How and Why Medicare for All Is a Realistic Goal

http://www.commondreams.org/views/2016/01/25/how-and-why-medicare-all-realistic-goal

Those two expansions -- lowering the Medicare age and adding children -- would have been easy to explain and popular. They constitute excellent policy, and would have been easily understood by the electorate. A newly-elected Clinton administration, laser-focused on an incremental expansion of Medicare, would have had an excellent chance of success. President Obama could have built on that success, proposing lowering the Medicare age further, raising the Medikids age, and allowing those with pre-existing conditions and others to buy into Medicare at a reasonable price. Eventually, more and more people would have opted in, getting us ever closer to the goal of Medicare for All.

This strategy is still likely to work. It is completely compatible with Obamacare. Medicare is popular among conservatives and liberals alike. Many seniors, who have been a growing part of the Republican base, are hanging on until they reach their 65th birthdays. A Medicare expansion, polls show, is overwhelmingly popular, just as Social Security expansion is. As part of the expansion effort, a new push for a public option, in the form of a Medicare buy-in, would help reach the ultimate goal.

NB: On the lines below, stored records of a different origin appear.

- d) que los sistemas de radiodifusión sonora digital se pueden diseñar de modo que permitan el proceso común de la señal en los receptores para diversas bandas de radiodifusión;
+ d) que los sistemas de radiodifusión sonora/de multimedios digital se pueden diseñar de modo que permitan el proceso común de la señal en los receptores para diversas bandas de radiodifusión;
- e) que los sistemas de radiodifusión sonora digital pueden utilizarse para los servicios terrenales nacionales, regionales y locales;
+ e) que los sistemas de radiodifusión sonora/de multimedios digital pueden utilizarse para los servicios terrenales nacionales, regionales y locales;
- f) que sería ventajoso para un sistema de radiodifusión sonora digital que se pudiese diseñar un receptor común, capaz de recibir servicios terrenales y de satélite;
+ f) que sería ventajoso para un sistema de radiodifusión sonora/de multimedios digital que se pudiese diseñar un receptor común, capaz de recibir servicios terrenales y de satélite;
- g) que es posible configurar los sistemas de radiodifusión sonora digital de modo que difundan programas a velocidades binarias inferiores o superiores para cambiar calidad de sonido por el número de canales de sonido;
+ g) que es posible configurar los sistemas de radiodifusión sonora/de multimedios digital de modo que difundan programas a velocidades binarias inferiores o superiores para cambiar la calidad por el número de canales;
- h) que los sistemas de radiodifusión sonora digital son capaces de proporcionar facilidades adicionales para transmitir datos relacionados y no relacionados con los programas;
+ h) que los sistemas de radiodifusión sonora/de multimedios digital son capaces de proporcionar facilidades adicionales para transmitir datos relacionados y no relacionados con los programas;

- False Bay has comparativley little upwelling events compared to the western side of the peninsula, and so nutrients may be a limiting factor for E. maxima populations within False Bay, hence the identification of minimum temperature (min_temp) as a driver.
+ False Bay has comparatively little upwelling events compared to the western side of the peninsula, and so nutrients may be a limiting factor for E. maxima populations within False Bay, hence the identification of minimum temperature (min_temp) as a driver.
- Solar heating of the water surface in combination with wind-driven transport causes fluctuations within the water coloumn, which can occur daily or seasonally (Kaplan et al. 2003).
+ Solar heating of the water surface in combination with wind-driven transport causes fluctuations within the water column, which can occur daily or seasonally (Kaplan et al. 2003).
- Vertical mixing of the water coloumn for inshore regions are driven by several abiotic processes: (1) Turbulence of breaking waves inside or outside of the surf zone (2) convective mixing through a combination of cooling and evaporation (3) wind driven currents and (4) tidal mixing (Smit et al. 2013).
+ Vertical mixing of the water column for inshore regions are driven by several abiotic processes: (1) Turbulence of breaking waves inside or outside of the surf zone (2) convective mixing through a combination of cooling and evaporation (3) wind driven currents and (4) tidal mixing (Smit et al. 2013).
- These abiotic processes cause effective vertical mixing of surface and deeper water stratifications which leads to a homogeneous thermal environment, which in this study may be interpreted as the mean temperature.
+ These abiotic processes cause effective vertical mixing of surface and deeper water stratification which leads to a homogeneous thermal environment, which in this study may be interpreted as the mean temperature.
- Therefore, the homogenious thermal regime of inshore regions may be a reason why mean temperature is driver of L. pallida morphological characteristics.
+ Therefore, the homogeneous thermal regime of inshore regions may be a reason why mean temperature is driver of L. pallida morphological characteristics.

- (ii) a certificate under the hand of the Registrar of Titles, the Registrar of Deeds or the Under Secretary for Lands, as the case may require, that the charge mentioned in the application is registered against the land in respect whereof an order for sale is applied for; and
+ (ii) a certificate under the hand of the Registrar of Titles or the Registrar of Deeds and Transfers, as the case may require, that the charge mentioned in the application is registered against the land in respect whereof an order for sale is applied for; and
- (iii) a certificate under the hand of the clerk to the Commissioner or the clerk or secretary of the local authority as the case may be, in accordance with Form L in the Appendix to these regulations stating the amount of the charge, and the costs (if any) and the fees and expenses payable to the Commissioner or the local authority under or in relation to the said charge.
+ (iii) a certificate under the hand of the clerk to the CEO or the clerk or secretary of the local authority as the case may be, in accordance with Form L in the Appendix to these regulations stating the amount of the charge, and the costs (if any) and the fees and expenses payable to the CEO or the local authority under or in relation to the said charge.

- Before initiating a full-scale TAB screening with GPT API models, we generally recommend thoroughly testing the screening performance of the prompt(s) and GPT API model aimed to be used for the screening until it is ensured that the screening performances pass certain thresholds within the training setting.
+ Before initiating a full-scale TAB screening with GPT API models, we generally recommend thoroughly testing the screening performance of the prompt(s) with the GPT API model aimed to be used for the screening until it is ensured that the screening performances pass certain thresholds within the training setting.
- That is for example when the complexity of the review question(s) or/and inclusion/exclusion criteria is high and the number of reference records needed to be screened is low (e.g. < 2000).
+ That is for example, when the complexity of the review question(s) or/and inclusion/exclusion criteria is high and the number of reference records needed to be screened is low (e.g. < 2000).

An incremental approach only works if one has a vision of where the incremental steps are leading. In a campaign, candidates present the ultimate goals, not a blueprint for incremental change. But to attack the ultimate goal as unrealistic, when incremental steps can get you there, is a disservice. It is a disservice to all of the millions of Americans who believe that high quality, affordable health care should be a right, not a privilege. It is a disservice to all those who want a more efficient health care system in order to have resources to spend on other pressing domestic needs. It is a disservice to those who see that a more efficient health care system will allow more compensation to be paid in the form of cash wages, as opposed to health insurance.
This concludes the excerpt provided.